#### Excerpted records

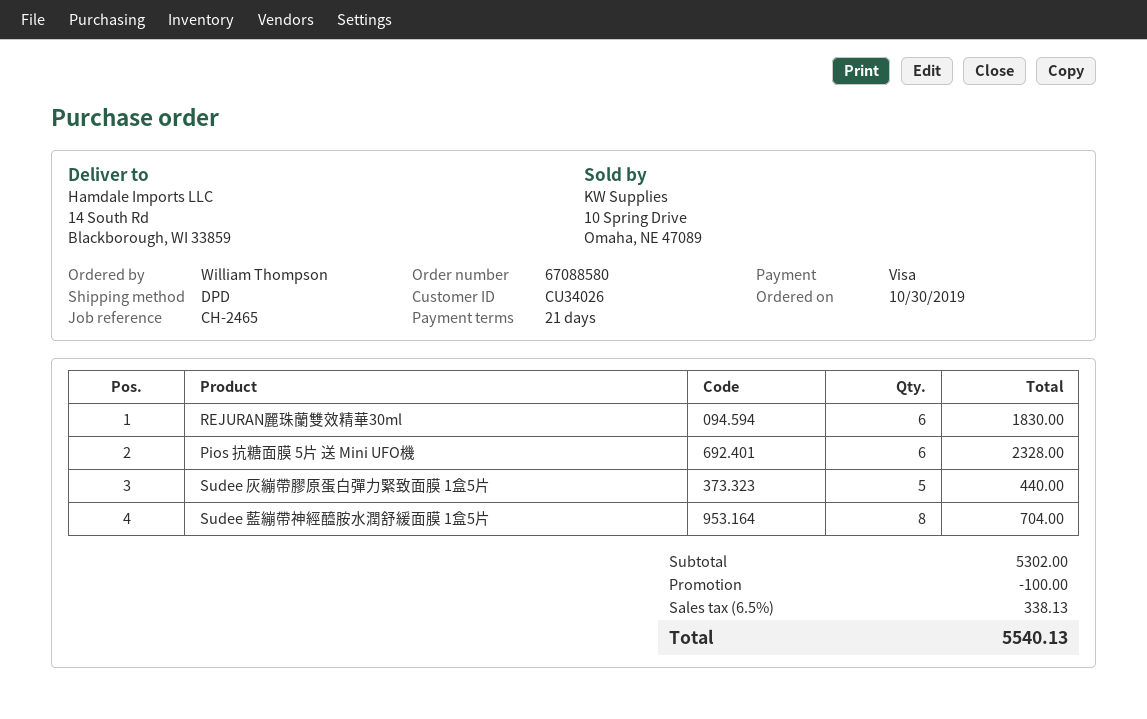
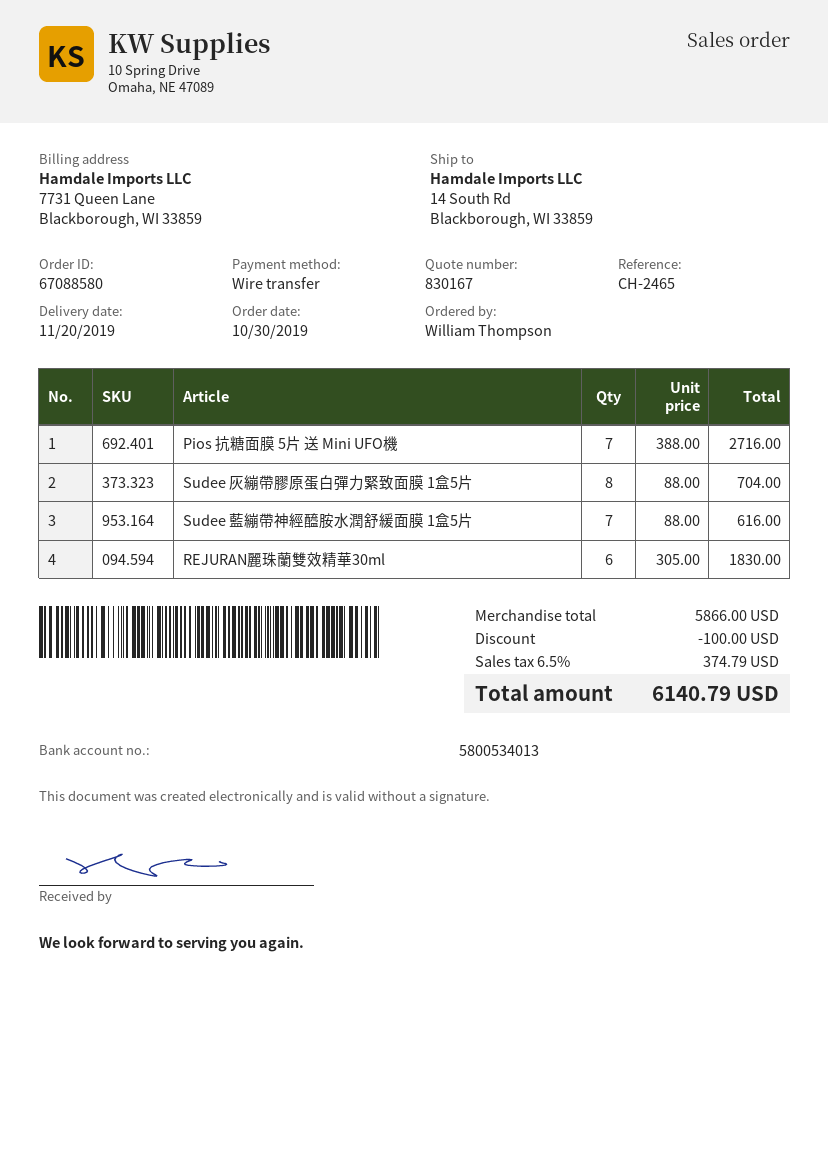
payment method: Visa -> bank transfer
Pios 抗糖面膜 5片 送 Mini UFO機: 6 for 2328.00 -> 7 for 2716.00
Sudee 灰繃帶膠原蛋白彈力緊致面膜 1盒5片: 5 for 440.00 -> 8 for 704.00
Sudee 藍繃帶神經醯胺水潤舒緩面膜 1盒5片: 8 for 704.00 -> 7 for 616.00
subtotal: 5302.00 -> 5866.00
tax: 6.5% = 338.13 -> 6.5% = 374.79
total: 5540.13 -> 6140.79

########

What to work on
Each line of the entries above that includes the string "Sudee" should be copied out.

Output of the task
Sudee 灰繃帶膠原蛋白彈力緊致面膜 1盒5片: 5 for 440.00 -> 8 for 704.00
Sudee 藍繃帶神經醯胺水潤舒緩面膜 1盒5片: 8 for 704.00 -> 7 for 616.00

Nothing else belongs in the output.